Sex ratio theory for facultative parthenogens: from fortuitously optimal stick insects to the origin of haplodiploidy in Hymenoptera.

Sex ratio theory usually assumes obligate sex; rare exceptions with facultative sex typically consider idiosyncratic cases of cyclic parthenogens. Here, we construct a general theoretical framework for facultative parthenogens. We show that facultative parthenogenesis selects for female-biased sex ratios by elevating the class reproductive value of females. The degree of this bias depends on the future rate of parthenogenesis.

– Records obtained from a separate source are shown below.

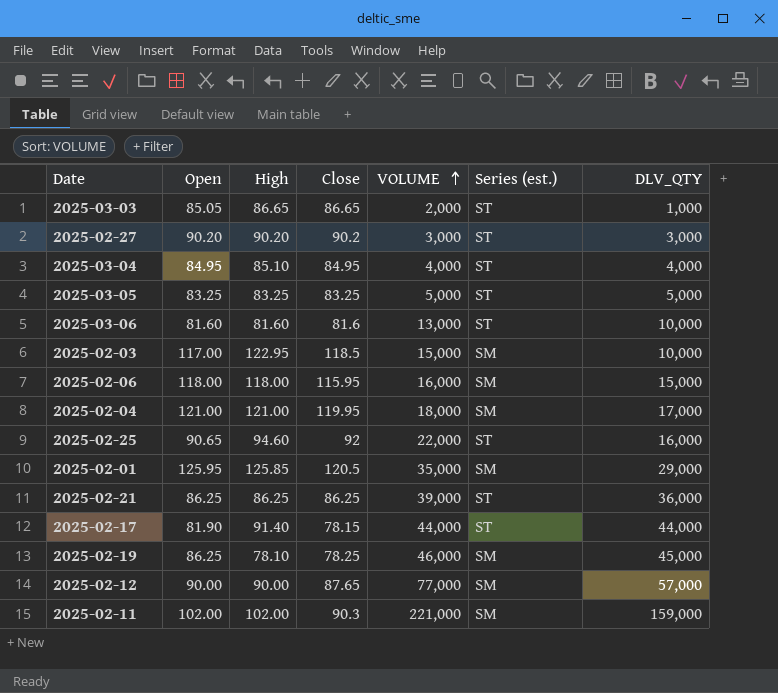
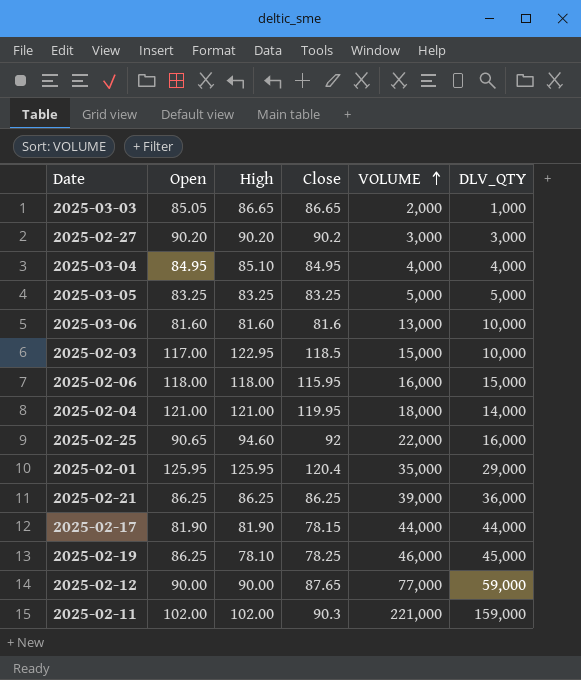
column Series (est.) | position: 6 -> none
2025-02-04 | DLV_QTY: 17,000 -> 14,000
2025-02-01 | High: 125.85 -> 125.95
2025-02-01 | Close: 120.5 -> 120.4
2025-02-17 | High: 91.40 -> 81.90
2025-02-12 | DLV_QTY: 57,000 -> 59,000

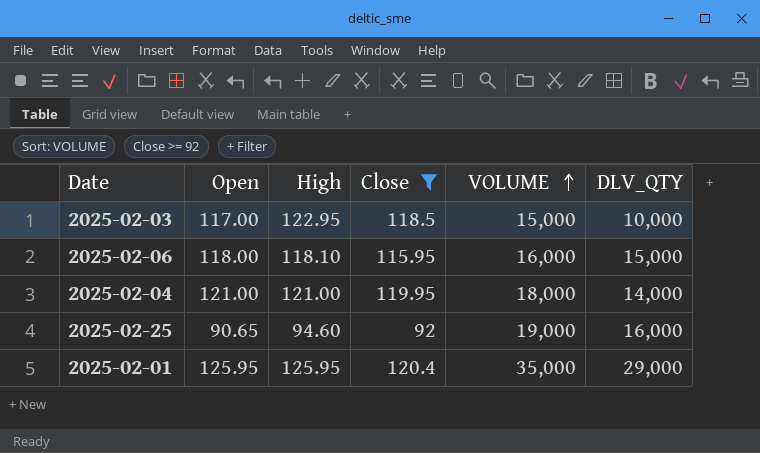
filter: none -> Close >= 92
2025-02-06 | High: 118.00 -> 118.10
2025-02-25 | VOLUME: 22,000 -> 19,000

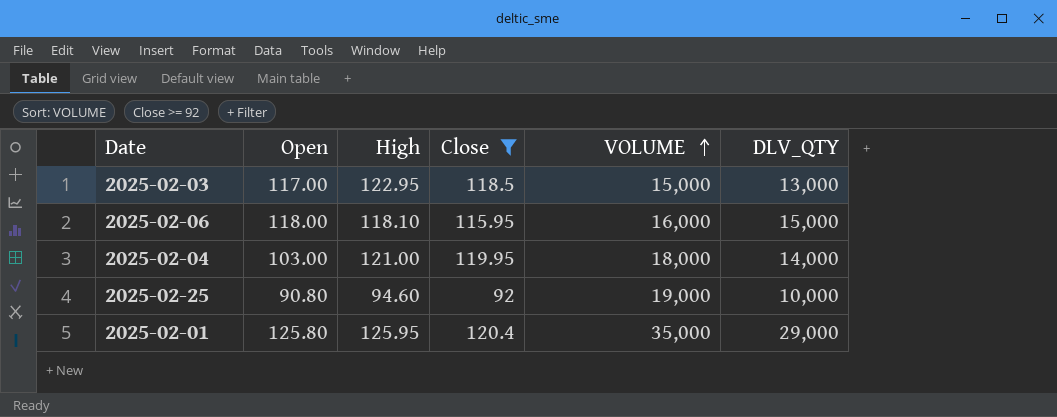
2025-02-03 | DLV_QTY: 10,000 -> 13,000
2025-02-04 | Open: 121.00 -> 103.00
2025-02-25 | Open: 90.65 -> 90.80
2025-02-25 | DLV_QTY: 16,000 -> 10,000
2025-02-01 | Open: 125.95 -> 125.80

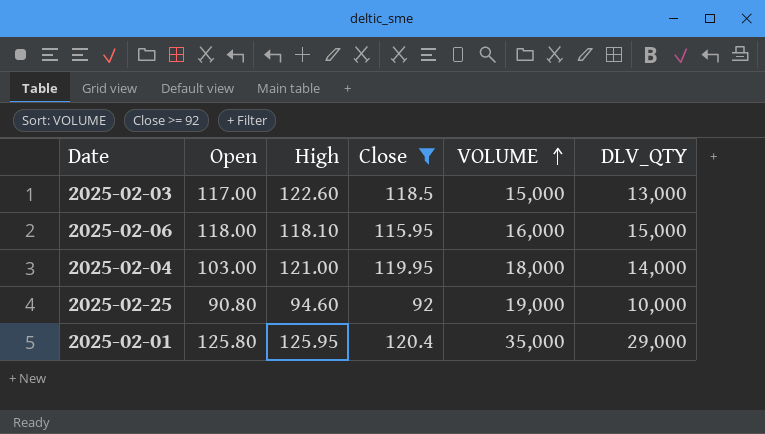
2025-02-03 | High: 122.95 -> 122.60

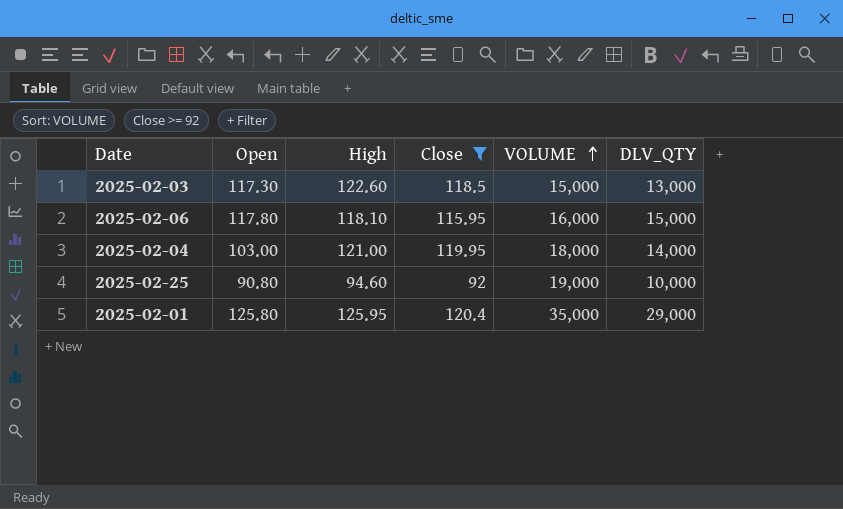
2025-02-03 | Open: 117.00 -> 117.30
2025-02-06 | Open: 118.00 -> 117.80

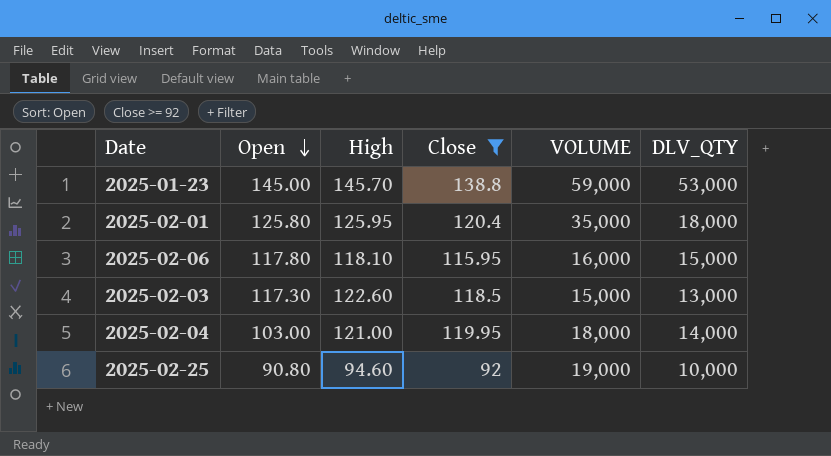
row order: VOLUME ascending -> Open descending
row 2025-01-23: none -> 145.00 | 145.70 | 138.8 | 59,000 | 53,000
2025-02-01 | DLV_QTY: 29,000 -> 18,000

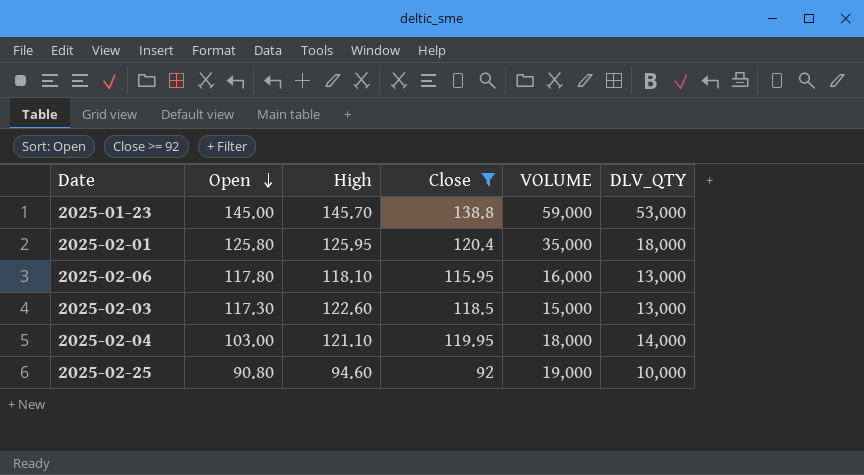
2025-02-06 | DLV_QTY: 15,000 -> 13,000
2025-02-04 | High: 121.00 -> 121.10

This complicates calculations for cyclic parthenogens, but in stable environments (with stable rates of parthenogenesis), the optimal sex ratio can result automatically from constraints caused by preexisting sex chromosomes: if sexually produced offspring retain unbiased sex ratios while parthenogenetically produced offspring are female (example: stick insects), optimality is achieved for any rate of parthenogenesis. Conversely, in birds and haplodiploids, parthenogenesis produces males, resulting in suboptimal sex ratios. Nevertheless, male-producing parthenogenesis can invade and reach an equilibrium frequency, if the reproductive value of parthenogenetically produced brood is compromised by less than 50%. We argue that this condition is not met in birds due to inviable WW and homozygous ZZ offspring. For haplodiploids, on the other hand, our work resurrects a somewhat forgotten idea by Bull (1981) that haplodiploidy in Hymenoptera evolved from a diplodiploid ancestor with complementary sex determination.